As a developer you generally think that you’re a pretty smart person and that you’re never going to fall for one of these “dumb” social engineering schemes. The contagious interview is an attack that most never see coming. In the article below we’ll break the steps in this attack down in an understandable way.

An Innocent Job Offer

The contagious interview starts innocent enough. As a developer you get a ping on linkedin and a recruiter from an American AI startup asks if you would consider working with them. Sure you say, and ask about salary. They’re offering 210K per year which sounds pretty good to you. You’ve been doing DevOps development for an SAP consultancy for the past few years and you’re open for something new. This new opportunity is pretty lucrative. You’re a little bored and the salary would be a significant raise.

So far so good – next step in the interview process is a video interview with an HR manager from Oklahoma. You book the interview and spruce up your CV beforehand. You’re ready for anything they can throw at you including naturally a coding challenge. The day comes for the interview and you click the link for the google meet. Something strange happens though. It looks like google meet has an error. There’s a popup telling you “try fix” which you click. It then tells you to press the windows button and control+V. You’re excited to get on with the interview and annoyed at the technical problem so you press the keys as instructed.

Pwned

You don’t know it yet but that innocent click on “try fix” copied a malicious command to your clipboard from the counterfeit version of google meet that the hackers built to trick you. From there the website commands to download and install two malware packages from a North Korean Cybercrime command and control center onto your clipboard. When you pressed the windows button and “control + v” that invisible command executed. Now they’re on your machine. You’re what’s know as “pwned” within hacker circles. It means that they’ve penetrated your defenses.
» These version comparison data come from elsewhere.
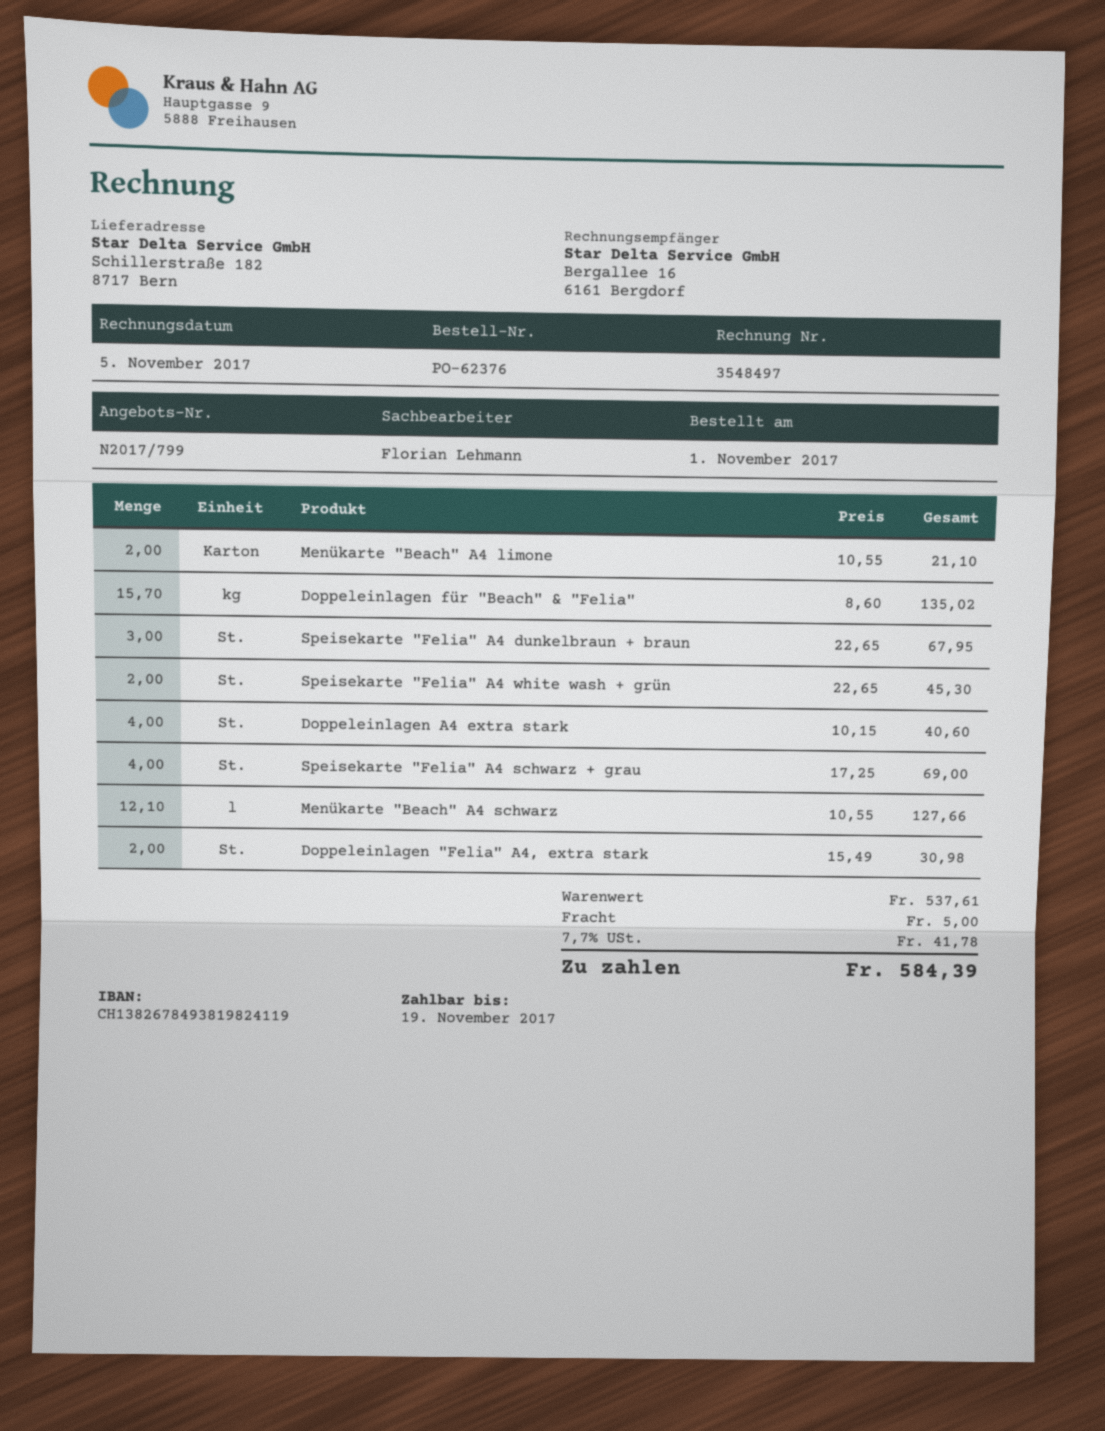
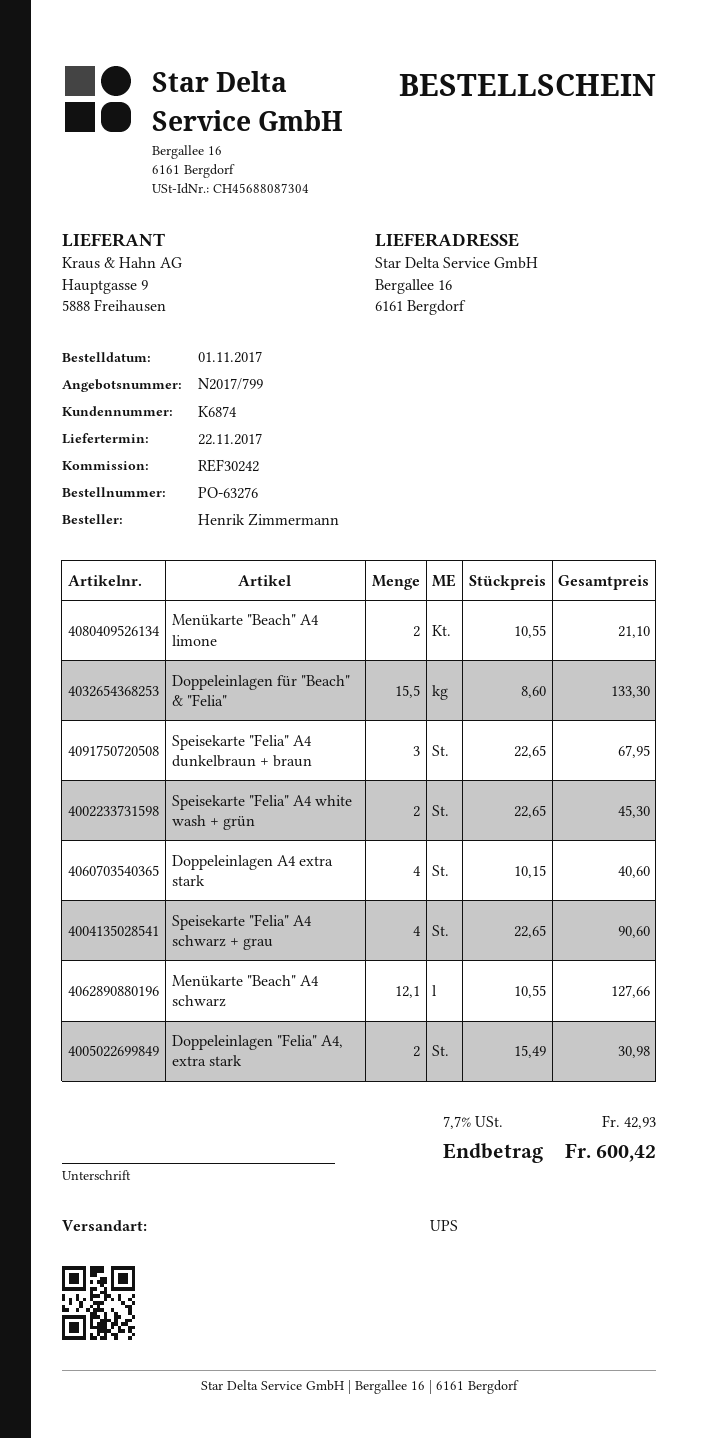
order number: PO-62376 -> PO-63276
ship to: Schillerstraße 182, 8717 Bern -> Bergallee 16, 6161 Bergdorf
Doppeleinlagen für "Beach" & "Felia": 15.7 x 8.60 = 135.02 -> 15.5 x 8.60 = 133.30
Speisekarte "Felia" A4 schwarz + grau: 4 x 17.25 = 69.00 -> 4 x 22.65 = 90.60
shipping: 5.00 -> none
tax: 7.7% = 41.78 -> 7.7% = 42.93
total: 584.39 -> 600.42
From there they’re going to try to move laterally through your network to exfiltrate or steal information from your colleagues and your infrastructure. Unluckily for you that means that the blast radius might include your customers operations too. As a DevOps pro you’re responsible for the keys to the infrastructure – now a bunch of that infrastructure is vulnerable. This is a real attack that’s been documented in detail here.

Steps in the Contagious Interview

The core of this hack combines a social engineering attack with malware installation.

Step 1: Hackers prey on your greed – the job offer is really attractive and looks really legit.

Step 2: Hackers manipulate you into running unknown software as part of the “interview process”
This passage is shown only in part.